The stories herein are about a sentimental 80s child who cried at every showing of ET (the sad part where he was lying in the wash) and his families, then and now. His wife, son, parents, and siblings play their parts well. They have their exits and their entrances. Sometimes their exits are sad, but not as sad as ET.
This entry was posted in Elementary School, Life, memoir, Nostalgia and tagged , . Bookmark the permalink.

25 Responses to Spring Rains and Our Bucket List

  1. inkline says:

    I was afraid it would be his math lesson for the day.
    Afraid he’d want to practice subtraction after the division.
    Afraid his problem would be something like…
    There was one worm. It broke in half under the pressure of an infant’s finger and thumb. The little boy ate one half. What’s left?

  2. Dianna says:

    Somehow I KNEW that worm would be headed for Zach’s mouth….ugh!
    Love the story and picture of you and Jean.

  3. terry1954 says:

    what a cool story!

  4. Adrienne says:

    yes, all of us were waiting for the worm to get swallowed…don’t think I ever dug in the dirt as a kid.

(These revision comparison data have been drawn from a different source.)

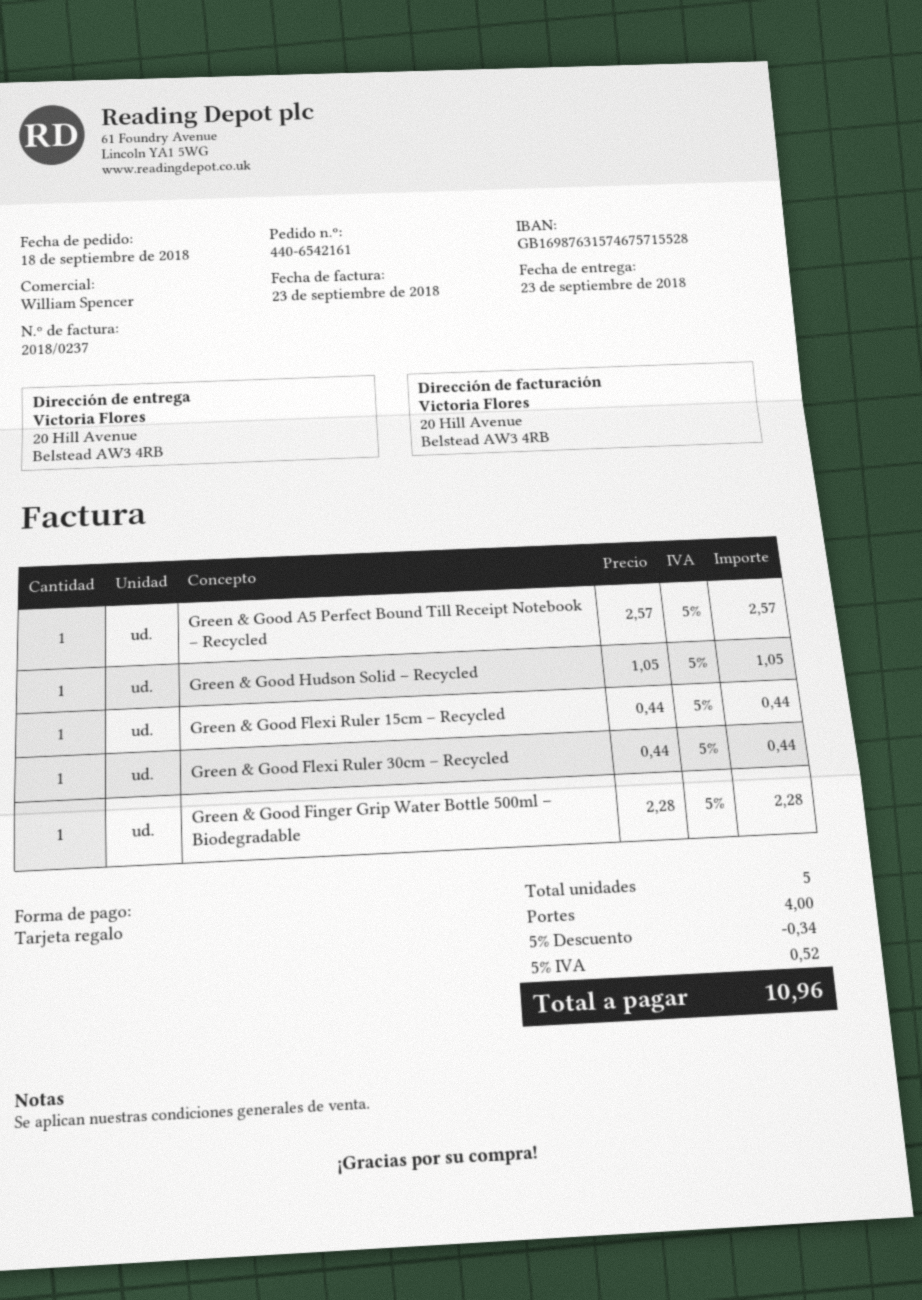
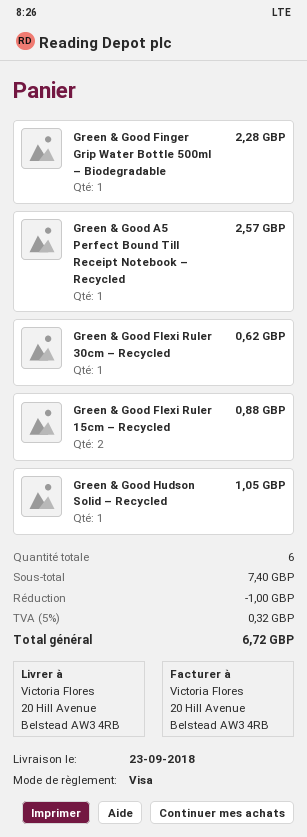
payment method: gift card -> Visa
Green & Good Flexi Ruler 15cm – Recycled: 1 for 0.44 -> 2 for 0.88
Green & Good Flexi Ruler 30cm – Recycled: 1 for 0.44 -> 1 for 0.62
total quantity: 5 -> 6
discount: 0.34 -> 1.00
shipping: 4.00 -> none
tax: 5% = 0.52 -> 5% = 0.32
total: 10.96 -> 6.72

What a shame.

    • Jimmy says:

      A shame indeed. Dirt and I were fast friends. Armed with a spoon for digging and a recently departed storm, I could spend hours in all kinds of dirt!

      Regarding the worm, Zach was fast, but I’m still faster. I, too, was waiting for that worm to go toward his mouth.

  5. I am so happy he didn’t taste his first worm!

  6. Mom says:

    Great story, Jim, but let’s face it, you were never too fond of Jeanne’s worms.

  7. Maxi says:

    Would love to be a fly on the wall when Zach gets his first look at these stories. Blessings – Maxi

  8. Dor says:

    I’m afraid to admit it, but I don’t know what a Roly Pollie is! What I do know is that you have the heart of a child. Thanks for sharing.

    • Jimmy says:

      I think it depends on what part of the country you’re from. Some people call them potato bugs and some call them pill bugs. They’re hard shelled, dark blue, little crawlers that roll into a ball when you touch them. They’re loads of fun when you’re four years old!

  9. Oh gross! 🙂
    I’m glad you put the worm back in the grass. ha!
    I’m amazed at how you remember your childhood. I have a hard time remembering yesterday.

    • Jimmy says:

      Ironically, I don’t remember yesterday so well either. My childhood, however, is seared on my brain as a series of images, misdeeds, and people. The people sometimes think my memory is faulty (see my mom’s comment above). The fact that I remember it that way makes it true to me.

  10. Hey Jimmy, I just nominated you for a blog award–the Liebster Award. Check out my blog for details. I don’t know if you do this sort of stuff, but if you do, here ya go!

  11. The boys and I make a big deal about heading out after a big rain to do “worm rescues”. Hundreds come out on our top driveway and will certainly cook, if we don’t relocate them. It’s almost as fun as spotting a rainbow after a storm…….but squirmier. 🙂

  12. Eww…worms. When I was little, a neighbor girl used to chase her sister and me and throw fishing worms on us. Bad memory I managed to squelch when my own kids found fascination in digging for worms. I just knew that worm was destined to find its way into your adorable baby boy’s mouth! Fun post, as always! So here’s what I want to know. Who was the photographer that documented all of these story-worthy moments in your life? If it was your mom, she was a way better mom than me! 😀

  13. Mama J says:

    Great post and nice pics! My 3 year old loves worms too. The first time he saw them in a pile of vermicompost, he dug his hand straight in and got a mighty handful!

  14. Ha! Yea that could have made for an interesting math lesson.